La disparità con i capolavori del filone è evidente e l'inserimento di diverse forzature nell'arco del racconto, su tutte l'inserimento casuale di spezzoni musical con protagonisti piovre o granchi con la passione per il cabaret, impedisce una totale affezione alla storia e ai suoi piccoli eroi. Paradossalmente sono proprio i villain, che compaiono nell'ultima mezz'ora, le pedine più carismatiche: un pinguino folle, il suo fido aiutante tricheco e un delfino dalla scarsa intelligenza regalano almeno un paio di gustose risate nell'assurda impresa spaziale che caratterizza la resa dei conti finale.

Deep - Un'avventura in fondo al mare opta per un marcato citazionismo nel tentativo di variare la basilare e monotona formula, con tanto di relitto del Titanic a fare da sfondo a uno dei "passaggi di formazione" e dialoghi che rimandano a iconiche creature dei kaiju-eiga come Godzilla e Mothra.
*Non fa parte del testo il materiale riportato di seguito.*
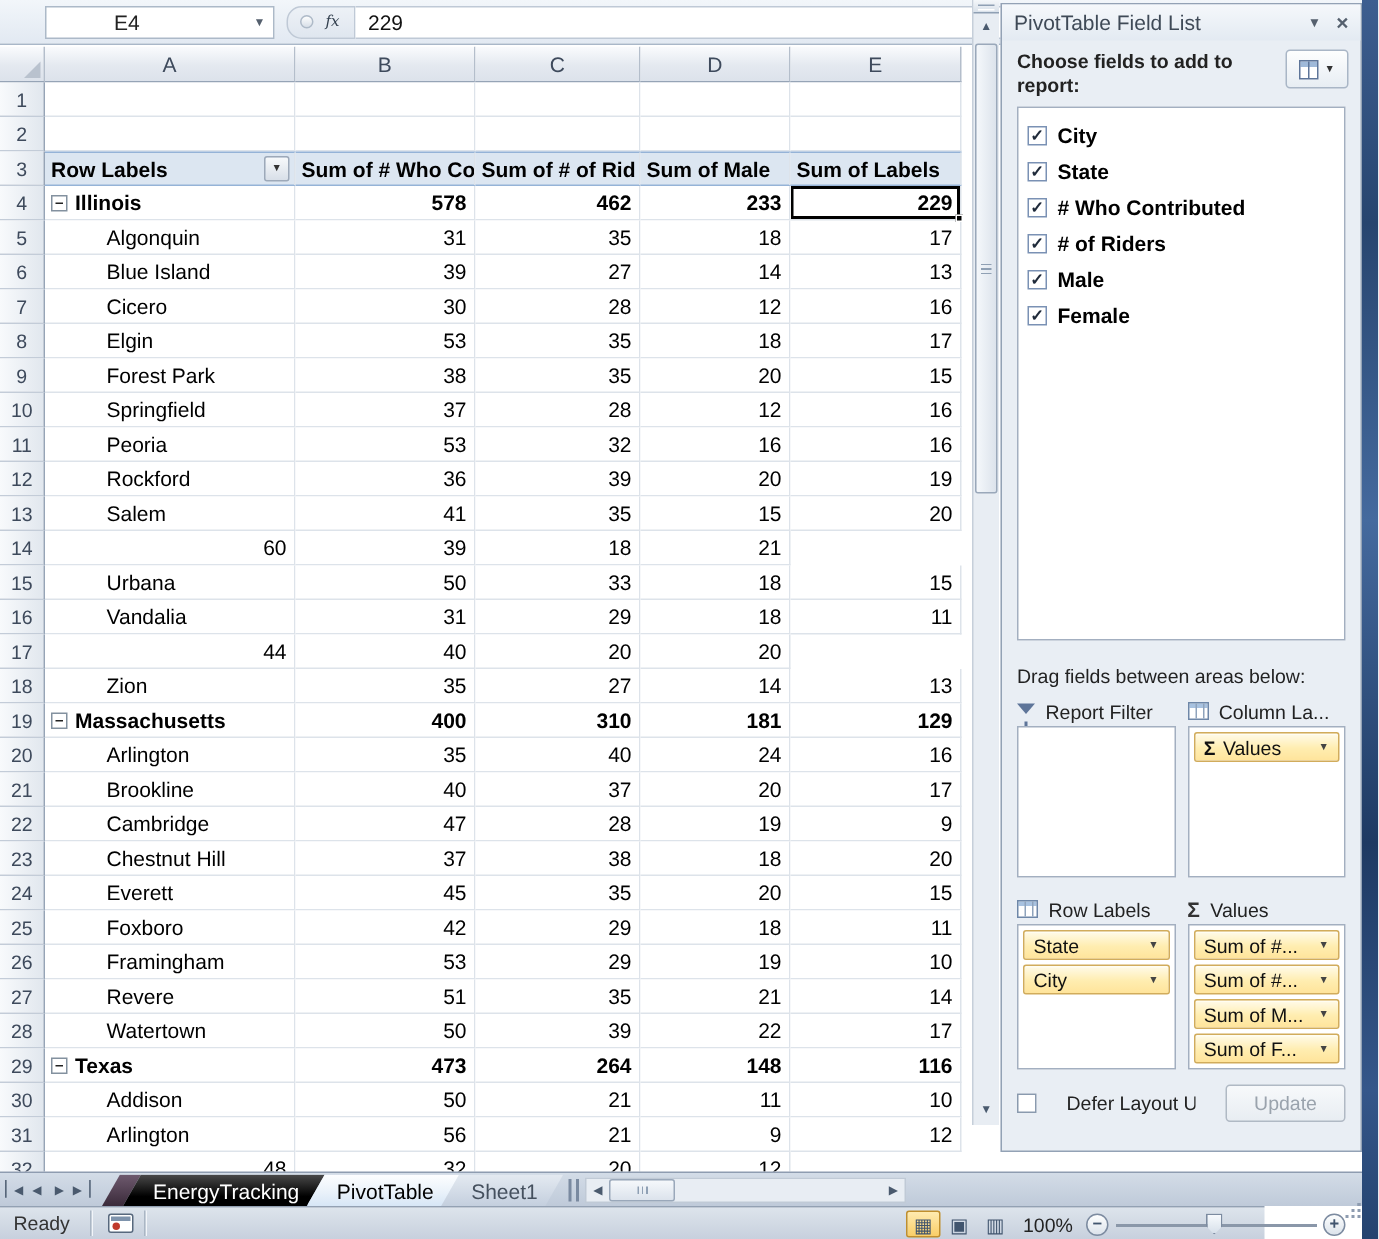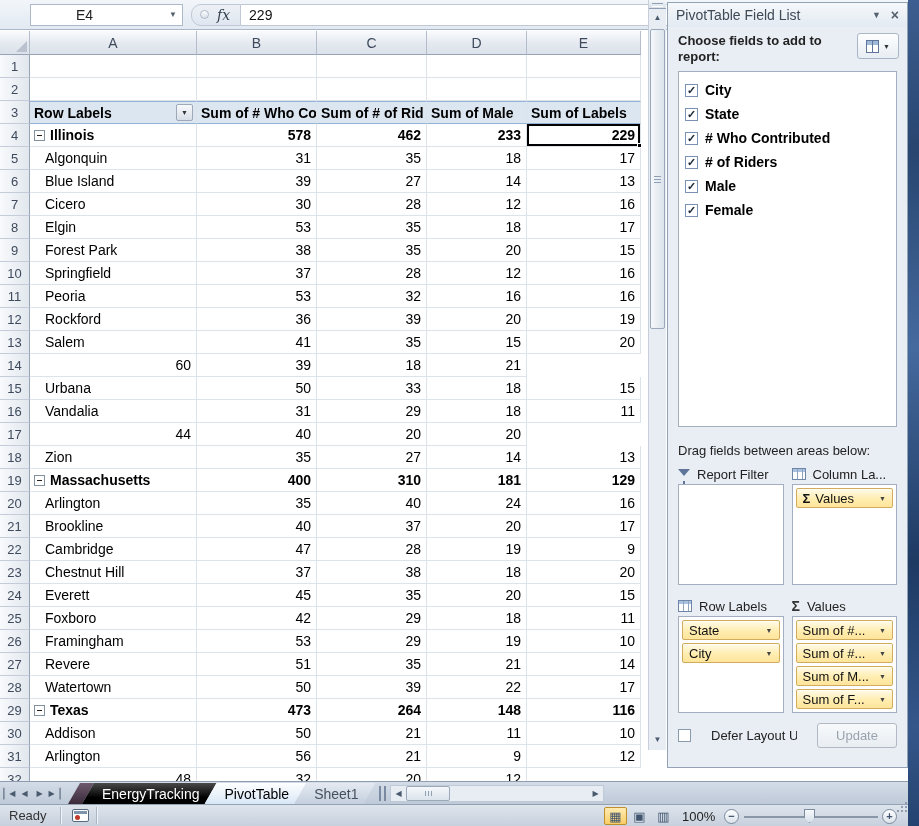"fx" .fx { font-size: 14px -> 10px }
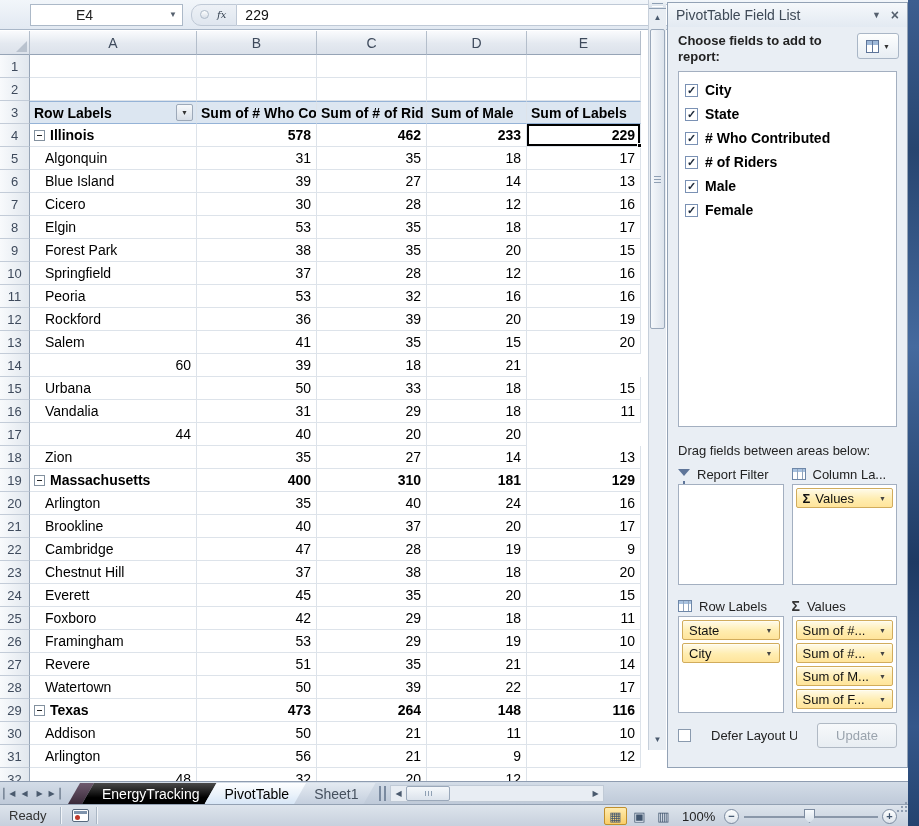"Algonquin" .city { padding-left: 15px -> 41px }
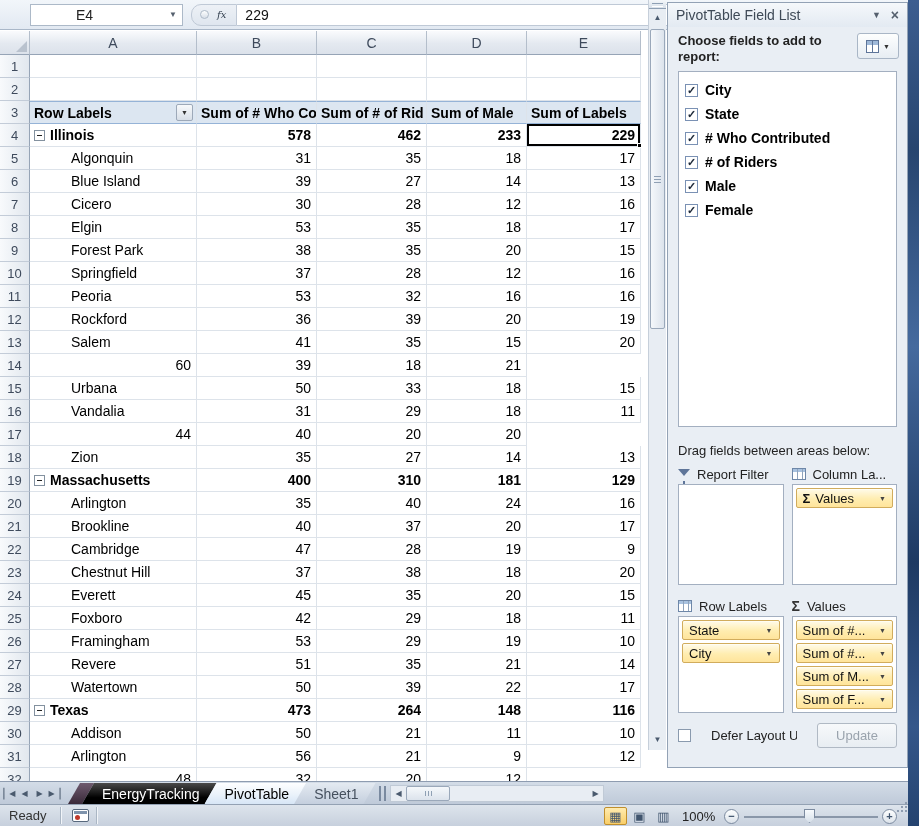"Ready" .statusbar { width: 908px -> 843px }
Ma la qualità generale delle gag e delle battute è di livello medio-basso, tra serpenti marini che devono tenere a bada i propri istinti carnivori per farsi nuovi amici, pesci zombie frutto di contaminazioni radioattive e ricognizioni in centri commerciali sommersi dalle acque - dove i Nostri scoprono oggetti mai visti prima, con tutte le bizzarre conseguenze del caso.
L'operazione mette troppa carne al fuoco senza un amalgamo efficace, rivelandosi come una sequela di situazioni improvvisate atte a condurre al prevedibile lieto fine nella piena tradizione del genere, senza che il cuore della vicenda riesca mai a elevarsi da una vacua futilità d'intenti.

Deep - Un'avventura in fondo al mare Se un film si dovesse giudicare esclusivamente in base alla varietà cromatica, Deep - Un'avventura in fondo al mare sarebbe un prodotto più che dignitoso, vista la discreta resa estetica dei vari fondali marini in cui ha luogo la storia. Nel corso dei novanta minuti di visione invece a emergere, non dalle acque, sono in realtà gli evidenti limiti tecnici e narrativi che caratterizzano l'intera operazione, guardante a prototipi ben più ispirati senza possederne una pari personalità. La sceneggiatura in particolare è forzata oltre misura, con risvolti via via sempre più assurdi nel delinearsi di una trama che non si comprende bene dove voglia andare a parare nel suo, tentato, messaggio ecologista di fondo e inutili sketch musical a caratterizzare alcune fasi dell'avventurosa missione dei protagonisti, un polpo pasticcione e i suoi due inseparabili amici. Del potenziale coming-of-age non v'è traccia e un paio di omaggi/citazioni sparsi per un pubblico più grandicello non alzano la bassa asticella d'età delle platee a cui la pellicola si rivolge.